Назвал он себя Дмитром. Сообщил, что служил с начала войны в одной армейской газете корреспондентом.
И тут, правду сказать, нас, стреляных-перестрелянных, удивило такое его откровенное, без особой необходимости, признание. Ведь мы-то знали, что эсэсовцы и гестаповцы охотились за такими людьми с не меньшей настойчивостью, чем за политработниками и офицерами. Мучили, пытали, стремясь выжать какие-то показания, беспощадно уничтожали... Так что же это он? Рисуется как мальчик?
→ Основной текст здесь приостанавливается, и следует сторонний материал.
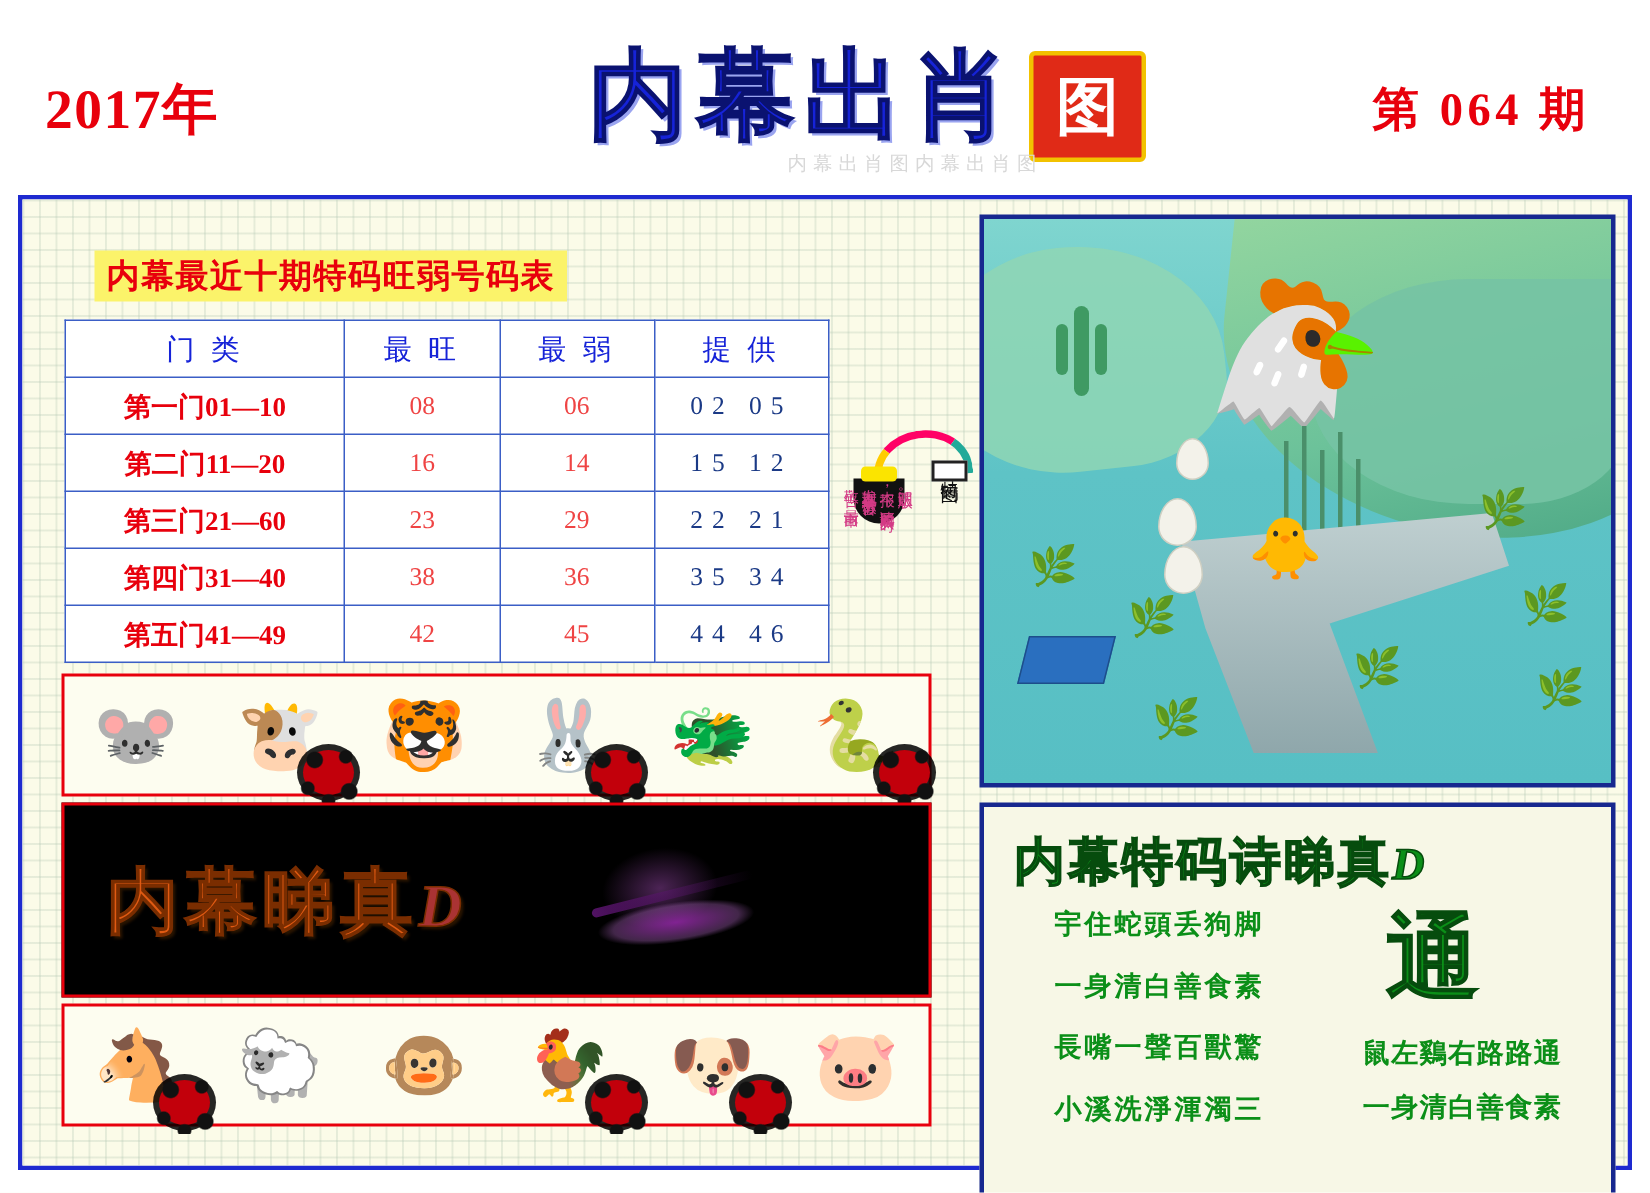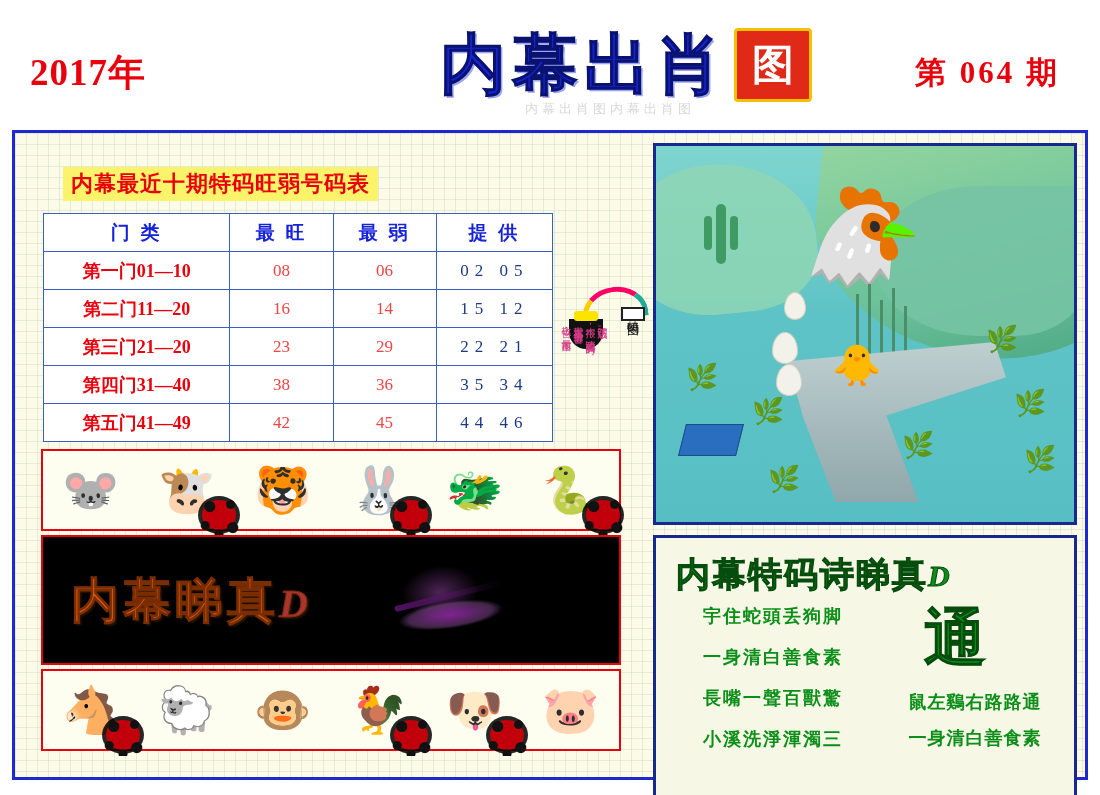"内幕出肖" .title-banner { align-items: center -> flex-end; margin-left: 48px -> none }
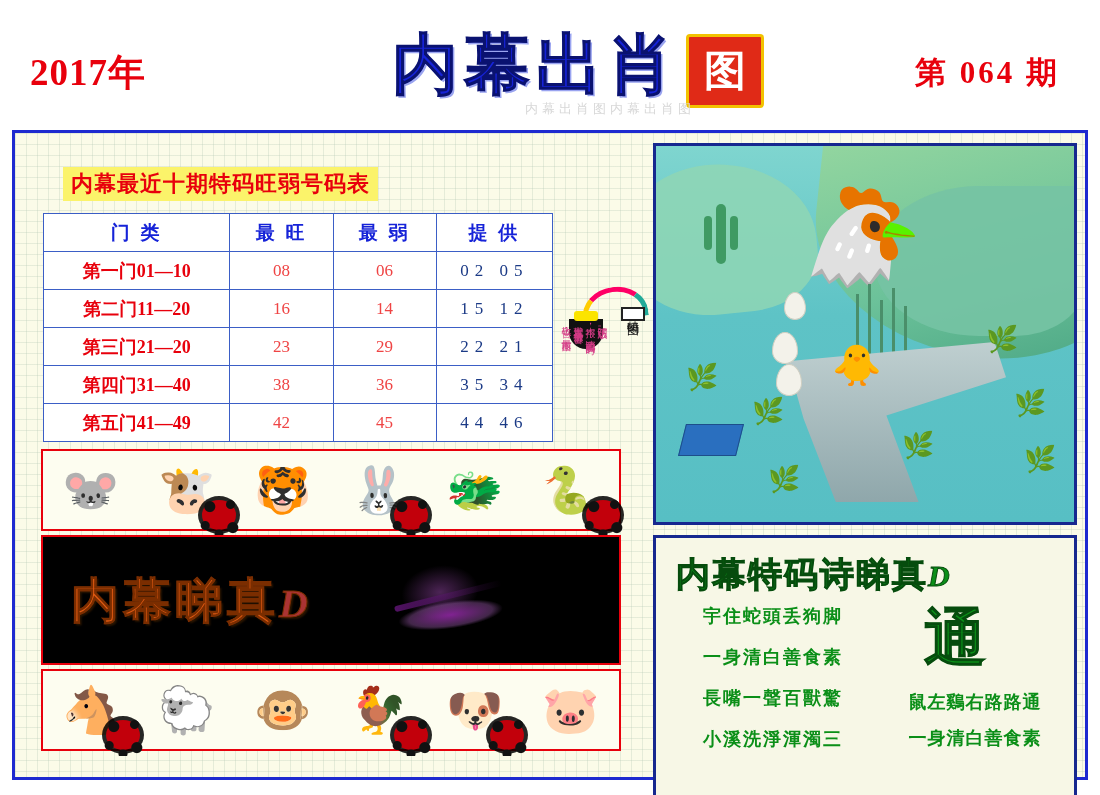"门 类" table.num-table th { font-weight: bold -> normal }
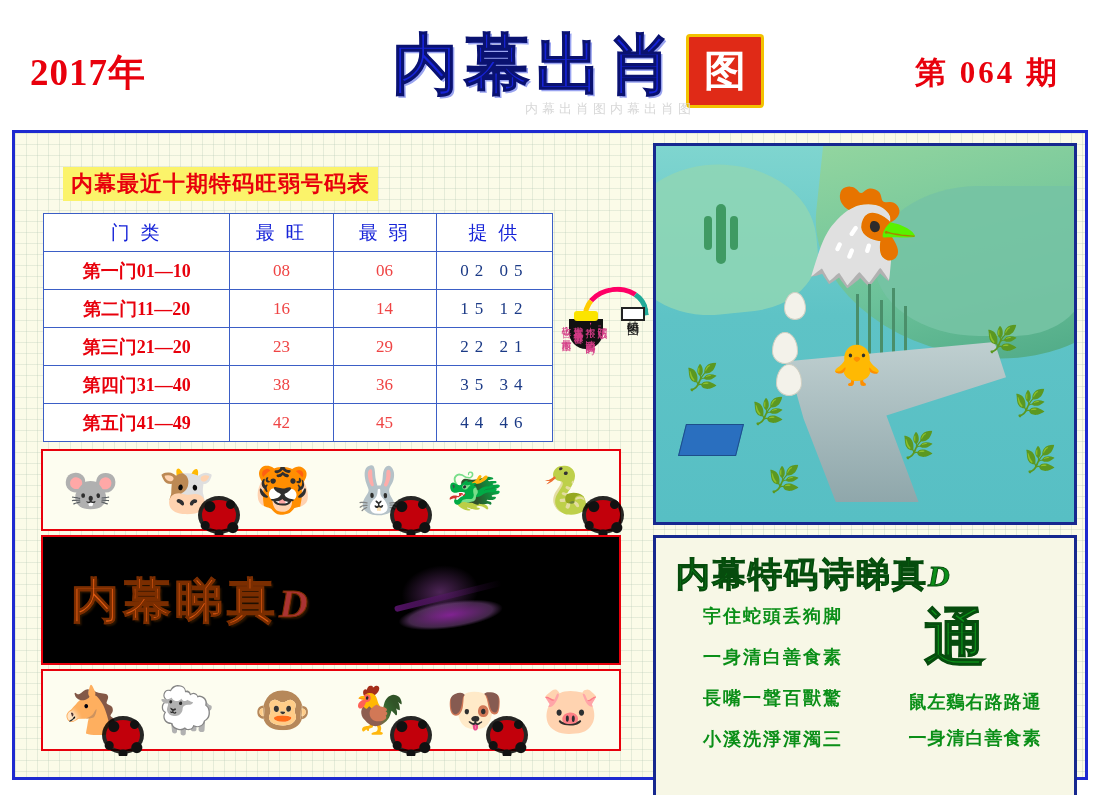"第三门21—20" td.rowhead { text: 20 -> 60 }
Или еще ветер в голове гуляет, и он просто выдумывает? А может... Может, ему уже и скрывать нечего?
Может... Не очень хотелось так думать. Обезоруживали эта искренняя улыбка, эти чистые глаза. Хотя... всякое ведь бывает.
А он... Сделав, не имея к тому никакой необходимости и основания, ужасное в наших условиях признание, продолжал вести себя так спокойно, словно сказанное относилось лишь к мерзлой свекле, а не к жизни и смерти, чести и бесчестью человека.
Накрыло его миной недалеко от Умани, на опушке, где-то между Подлесным и Скальным. Так и остался лежать в глубоком, поросшем бурьяном рву, подплыв кровью и потеряв сознание. Раздробило колено, ранило в плечо, контузило. Только на следующее утро подобрал его случайно проходивший лесник. Уже в то время, когда наших и близко не было... У лесника-вдовца старенькая бабушка и дочь Яринка, чудесная девушка-комсомолка. (Так, будто спрашивает его кто - комсомолка она или нет! Еще, чего доброго, и о себе выболтает.) Ну, подобрали его, перенесли к себе, положили на сено в каморке, врача какого-то старенького разыскали даже.